Task objective | Print exactly the lines from the one containing "padding: 12px ->" through the last line of the entries below; the pictures stay out of the copy.

Provided data |
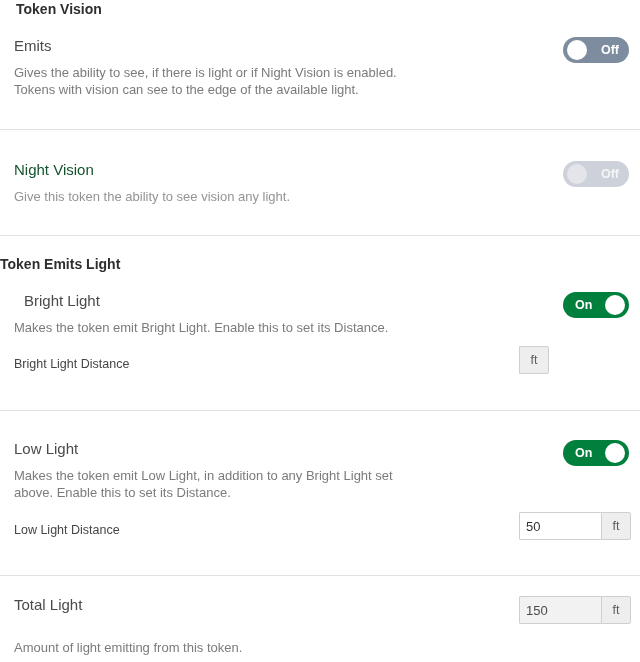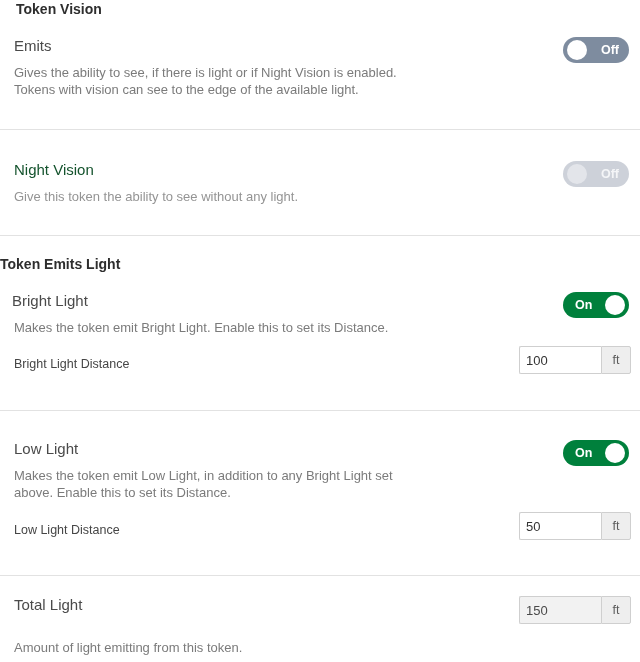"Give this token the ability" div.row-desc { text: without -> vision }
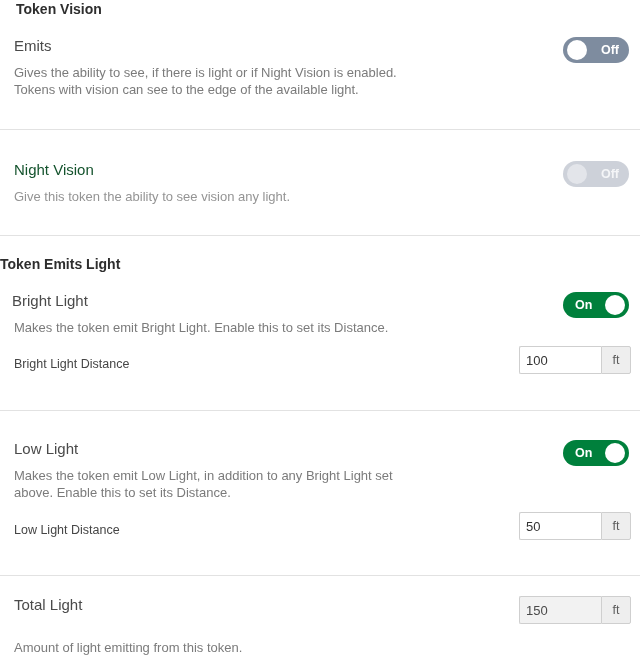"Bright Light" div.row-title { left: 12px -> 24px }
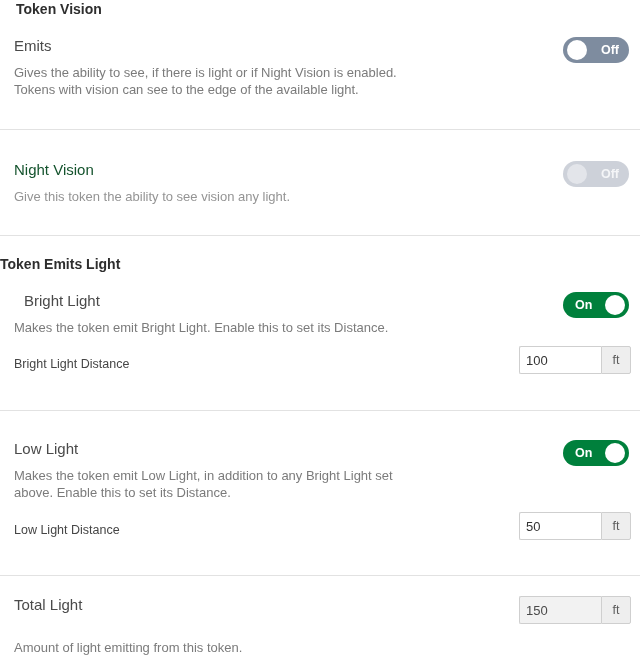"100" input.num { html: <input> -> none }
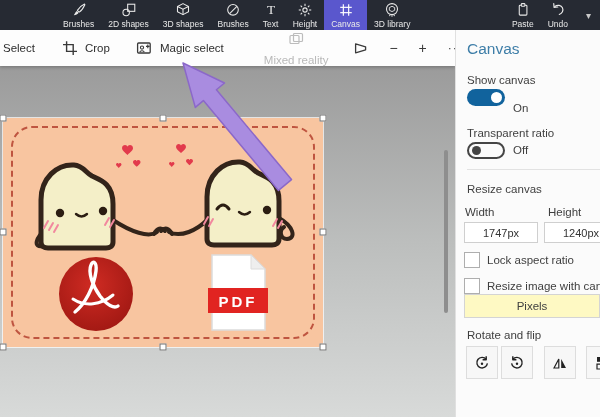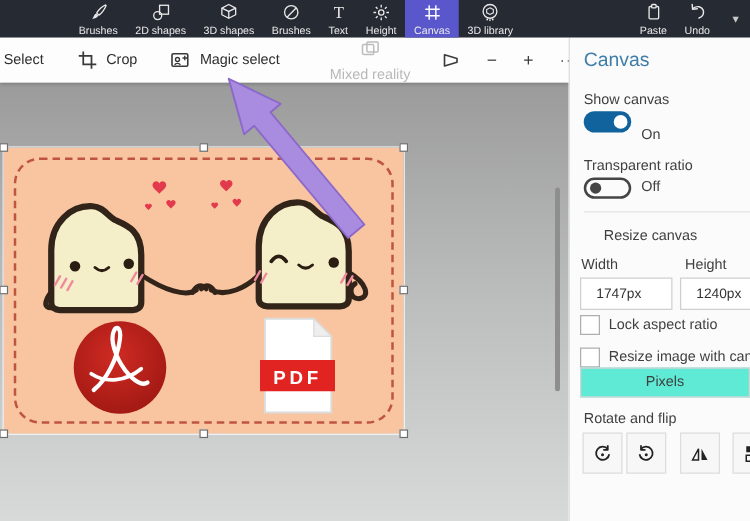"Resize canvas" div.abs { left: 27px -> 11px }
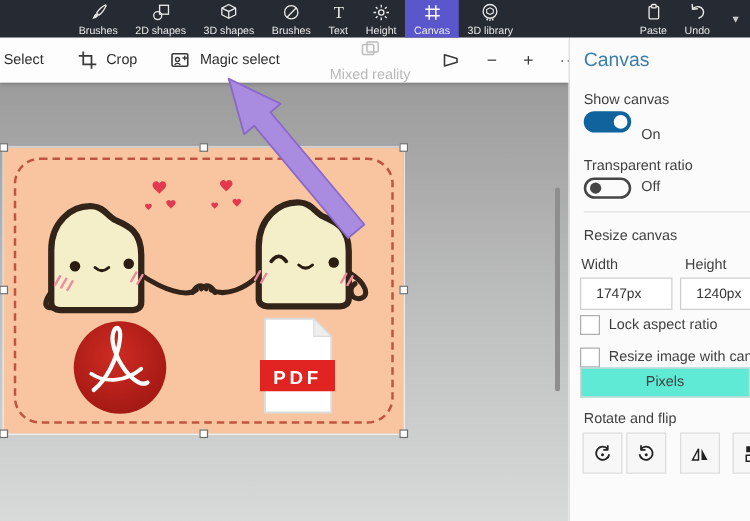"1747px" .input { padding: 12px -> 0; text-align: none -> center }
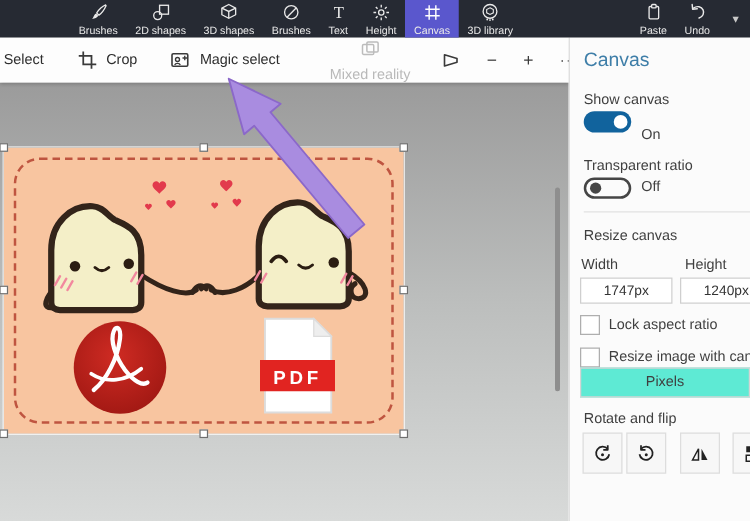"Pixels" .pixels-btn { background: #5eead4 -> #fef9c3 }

Answer below |
"1747px" .input { padding: 12px -> 0; text-align: none -> center }
"Pixels" .pixels-btn { background: #5eead4 -> #fef9c3 }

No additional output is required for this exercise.